Nikola plans to share the intellectual property (IP) for the new batteries with OEMs that contribute to a new battery consortium. The move has the potential to catapult not only Nikola, but the world of automobiles into electric vehicles at a rapid clip. It shows that Nikola sees the need for battery cell standards that stretch beyond its walls and into the broader industry to achieve the manufacturing scale required to bring the cost down for everyone.
Not that Nikola is planning to just give the tech out for free. It has big aspirations for itself, with customer discussions about orders that would propel it into the upper echelon of truck manufacturers. “Nikola is in discussions with customers for truck orders that could fill production slots for more than ten years and propel Nikola to become the top truck manufacturer in the world in terms of revenue,” Milton said. “Now the question is why not share it with the world?”

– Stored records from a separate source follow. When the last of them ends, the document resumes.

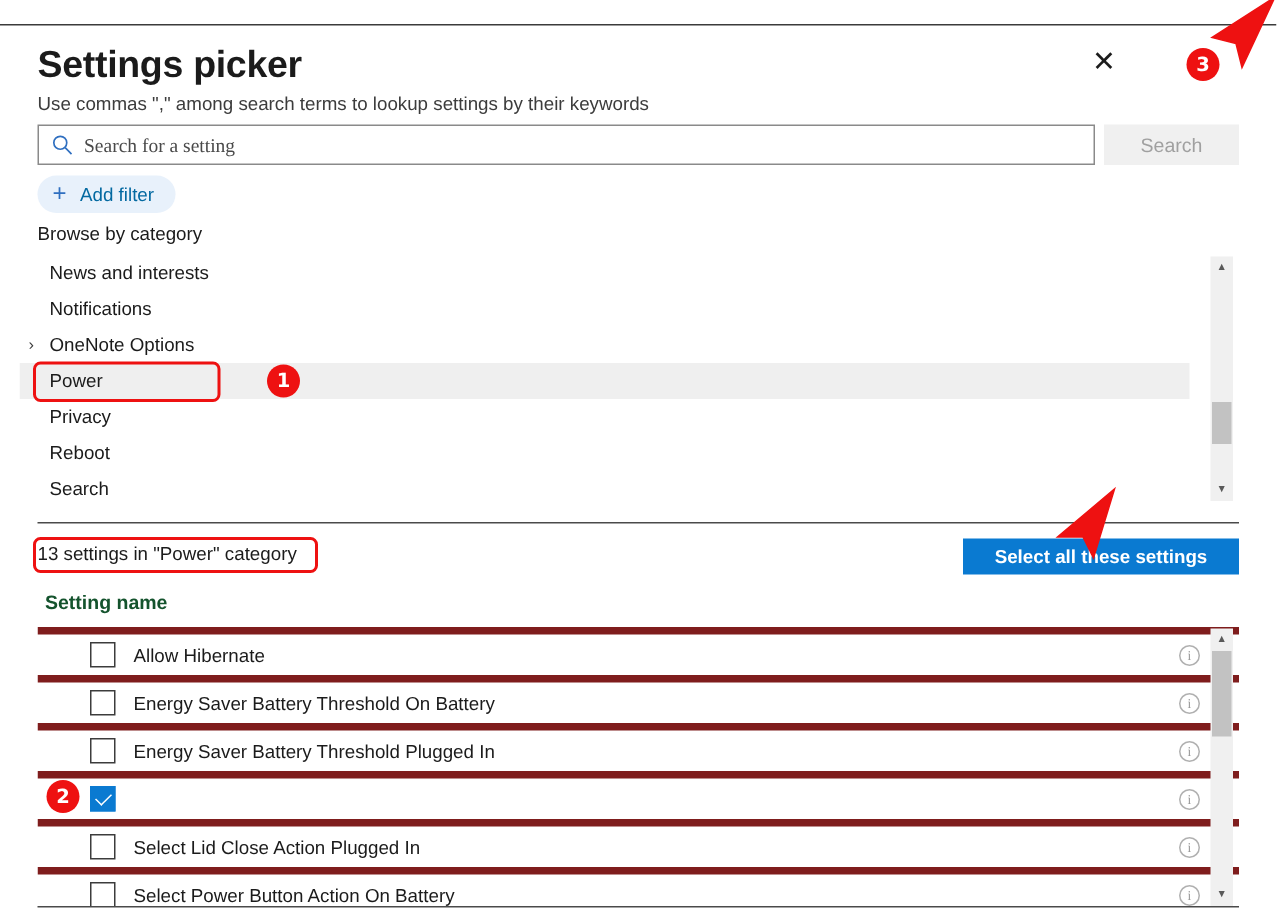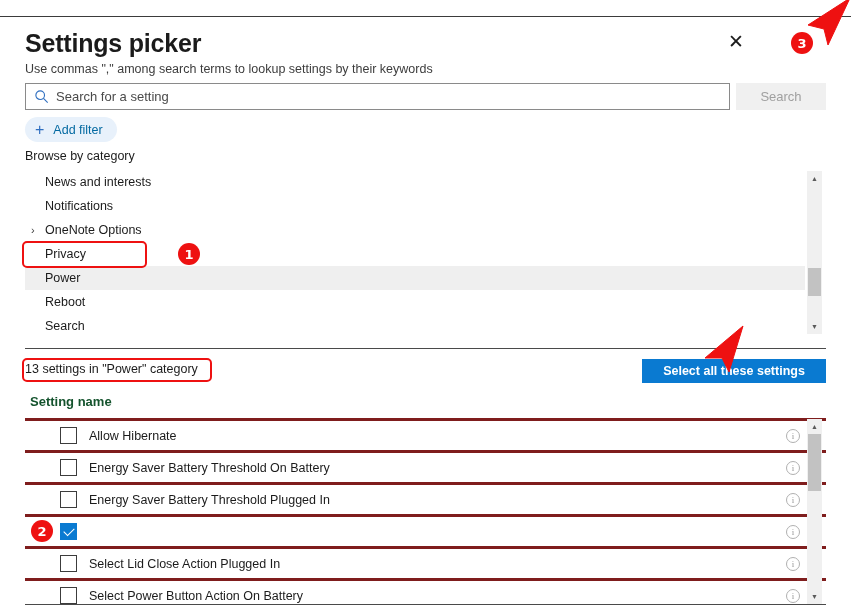--- a/index.html
+++ b/index.html
@@ -92,7 +92,7 @@
     flex: 1;
     font-size: 13px;
     color: #1b1b1b;
-    font-family: Liberation Sans, sans-serif;
+    font-family: Liberation Serif, serif;
     background: transparent;
   }
   .search-input::placeholder { color: #4a4a4a; opacity: 1; }

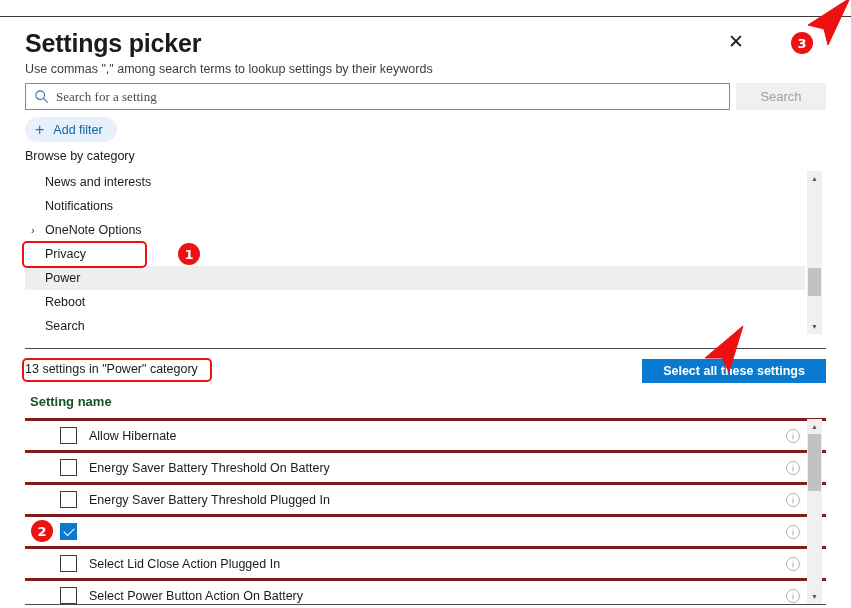--- a/index.html
+++ b/index.html
@@ -144,7 +144,7 @@
   
   .cat-panel {
     position: absolute;
-    left: 25px; top: 170px;
+    left: 13px; top: 170px;
     width: 801px; height: 163px;
     overflow: hidden;
   }

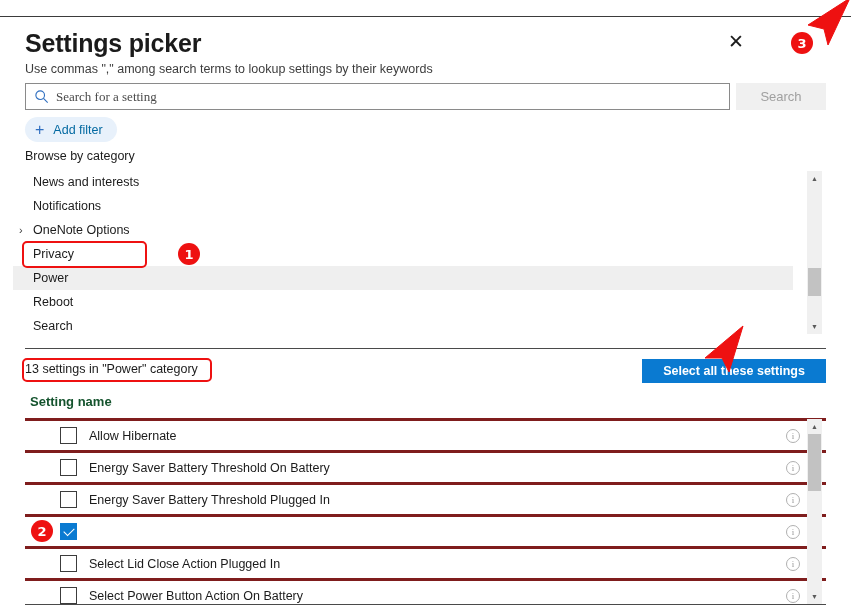--- a/index.html
+++ b/index.html
@@ -374,11 +374,11 @@
           <span class="chev">›</span>
           <span class="cat-label">OneNote Options</span>
         </div>
+        <div class="cat-item selected">
+          <span class="cat-label">Power</span>
+        </div>
         <div class="cat-item">
           <span class="cat-label">Privacy</span>
-        </div>
-        <div class="cat-item selected">
-          <span class="cat-label">Power</span>
         </div>
         <div class="cat-item">
           <span class="cat-label">Reboot</span>

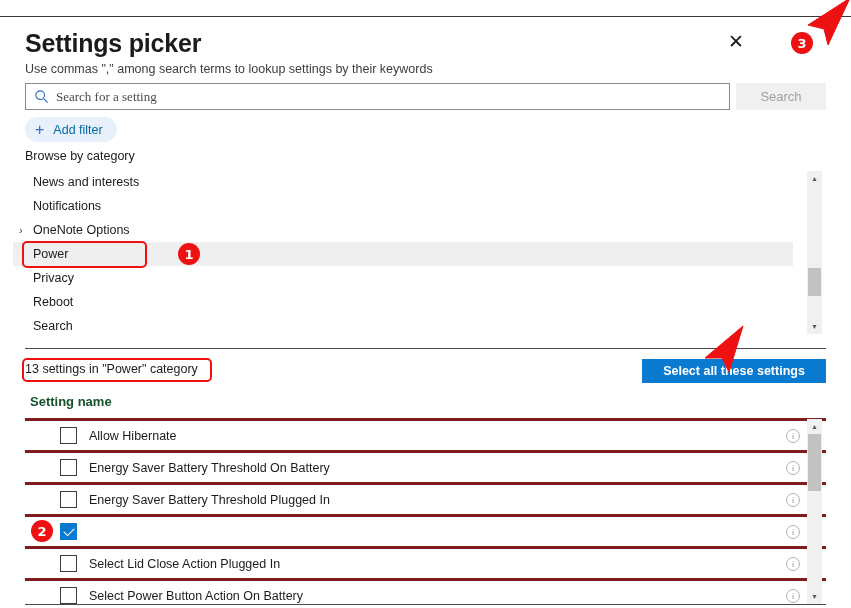--- a/index.html
+++ b/index.html
@@ -251,7 +251,7 @@
     height: 32px;
     display: flex;
     align-items: center;
-    border-top: 3px solid #7f1d1d;
+    border-top: 5px solid #7f1d1d;
     padding-left: 35px;
     padding-right: 60px;
   }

Of course, Nikola must first establish its own manufacturing presence that can keep pace with the lengthy list of heavy truck manufacturers aggressively moving into zero emission trucking including Mercedes, Volvo, BYD, Tesla, to name a few.
The details of the new battery deal have yet to be shared, but for now, it is clear Milton and his team at Nikola see promise in batteries in their hydrogen fuel cell and battery electric vehicles alike. The world will have to wait until next fall to see them in action as Nikola plans to showcase the batteries charging and discharging at Nikola World 2020.